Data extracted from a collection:
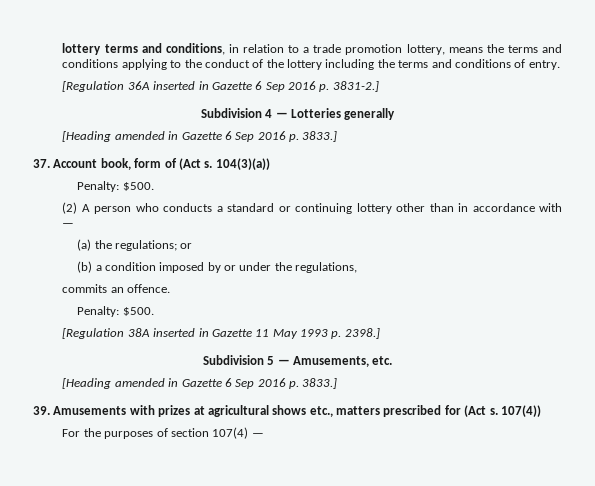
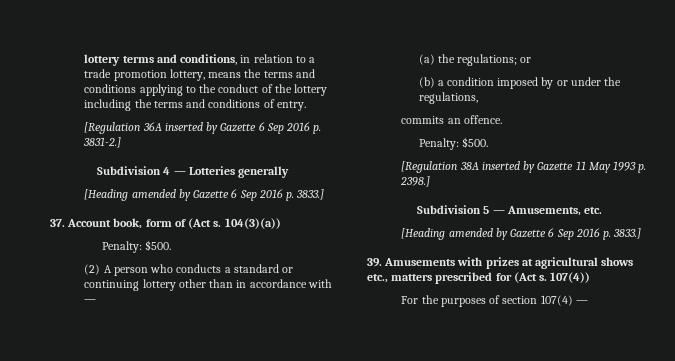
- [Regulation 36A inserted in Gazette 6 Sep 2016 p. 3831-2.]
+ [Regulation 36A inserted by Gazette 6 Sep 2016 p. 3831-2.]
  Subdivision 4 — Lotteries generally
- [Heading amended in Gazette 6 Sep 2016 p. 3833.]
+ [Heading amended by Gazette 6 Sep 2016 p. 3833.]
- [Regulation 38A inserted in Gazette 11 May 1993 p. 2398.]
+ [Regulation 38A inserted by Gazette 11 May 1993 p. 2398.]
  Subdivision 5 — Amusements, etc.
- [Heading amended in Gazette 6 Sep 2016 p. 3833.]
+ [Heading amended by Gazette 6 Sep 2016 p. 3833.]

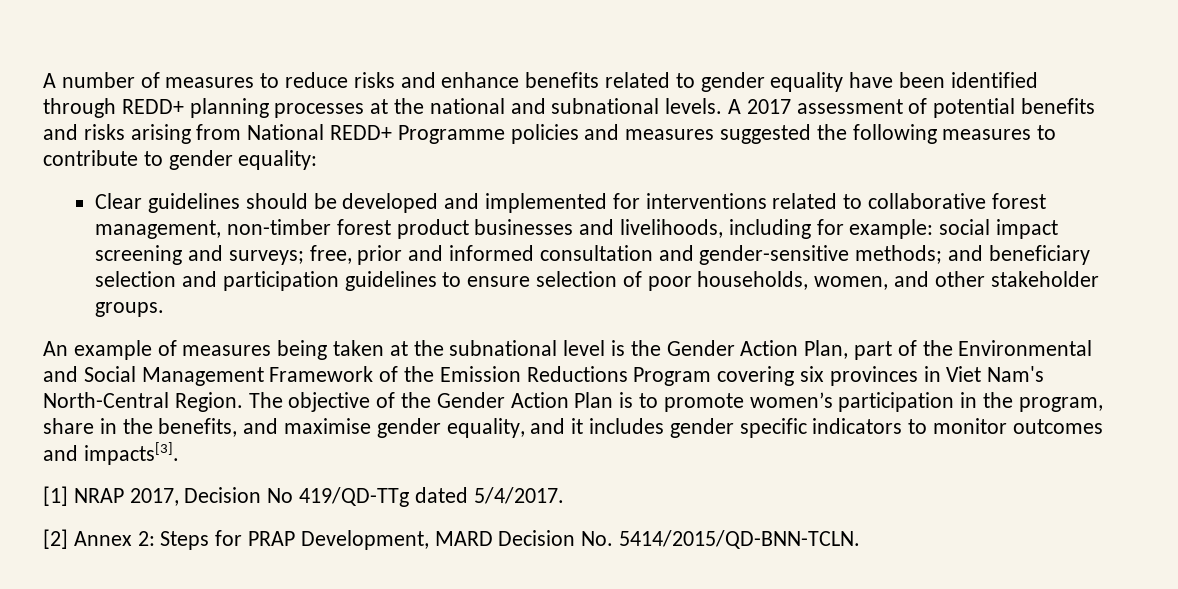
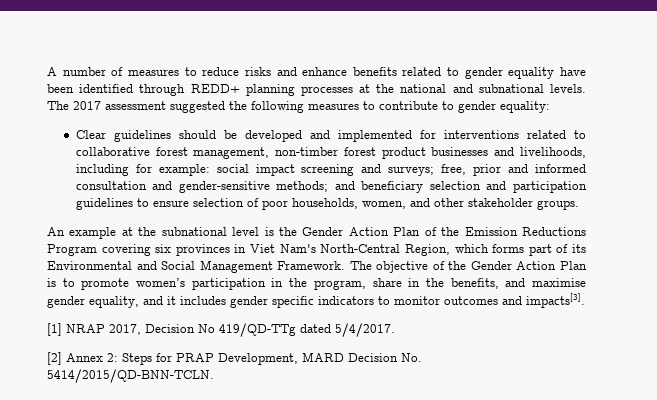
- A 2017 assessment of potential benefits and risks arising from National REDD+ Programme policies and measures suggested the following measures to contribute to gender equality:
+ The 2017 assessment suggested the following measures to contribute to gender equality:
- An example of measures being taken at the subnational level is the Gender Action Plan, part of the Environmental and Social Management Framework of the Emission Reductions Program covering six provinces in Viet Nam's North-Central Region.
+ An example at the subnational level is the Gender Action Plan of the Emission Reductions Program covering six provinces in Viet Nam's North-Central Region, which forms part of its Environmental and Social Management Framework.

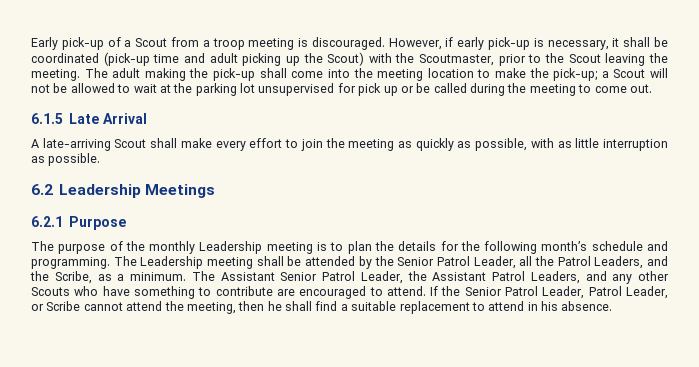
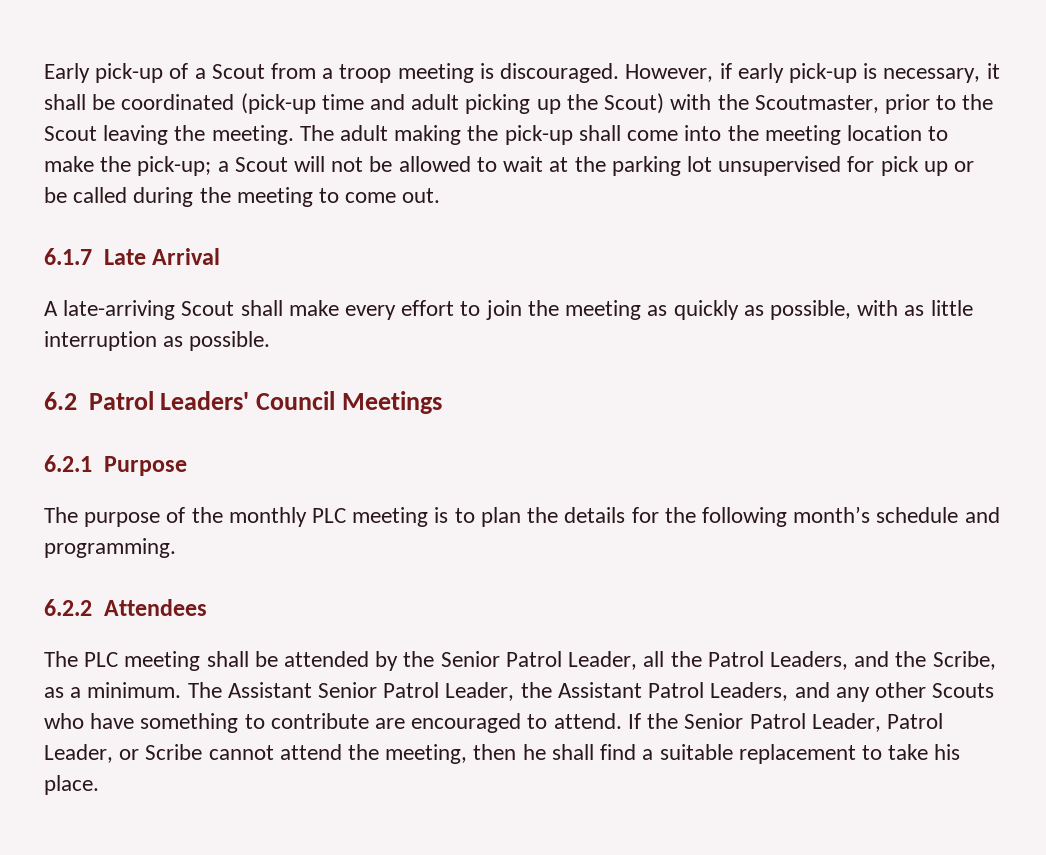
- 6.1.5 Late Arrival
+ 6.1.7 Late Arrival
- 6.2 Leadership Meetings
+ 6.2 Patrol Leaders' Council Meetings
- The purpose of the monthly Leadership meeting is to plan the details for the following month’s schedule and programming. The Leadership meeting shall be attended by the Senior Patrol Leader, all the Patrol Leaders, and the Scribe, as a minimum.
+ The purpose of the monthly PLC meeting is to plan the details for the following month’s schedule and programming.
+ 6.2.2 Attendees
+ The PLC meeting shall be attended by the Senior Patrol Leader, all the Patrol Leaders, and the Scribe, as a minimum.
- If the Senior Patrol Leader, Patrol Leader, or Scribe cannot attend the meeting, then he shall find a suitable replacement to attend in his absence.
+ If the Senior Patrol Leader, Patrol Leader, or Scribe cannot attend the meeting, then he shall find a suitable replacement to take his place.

■ TASK REQUIREMENTS
Give the number of lines in the entries that include the string "contribute", and nothing else.

■ WRITTEN RESPONSE
2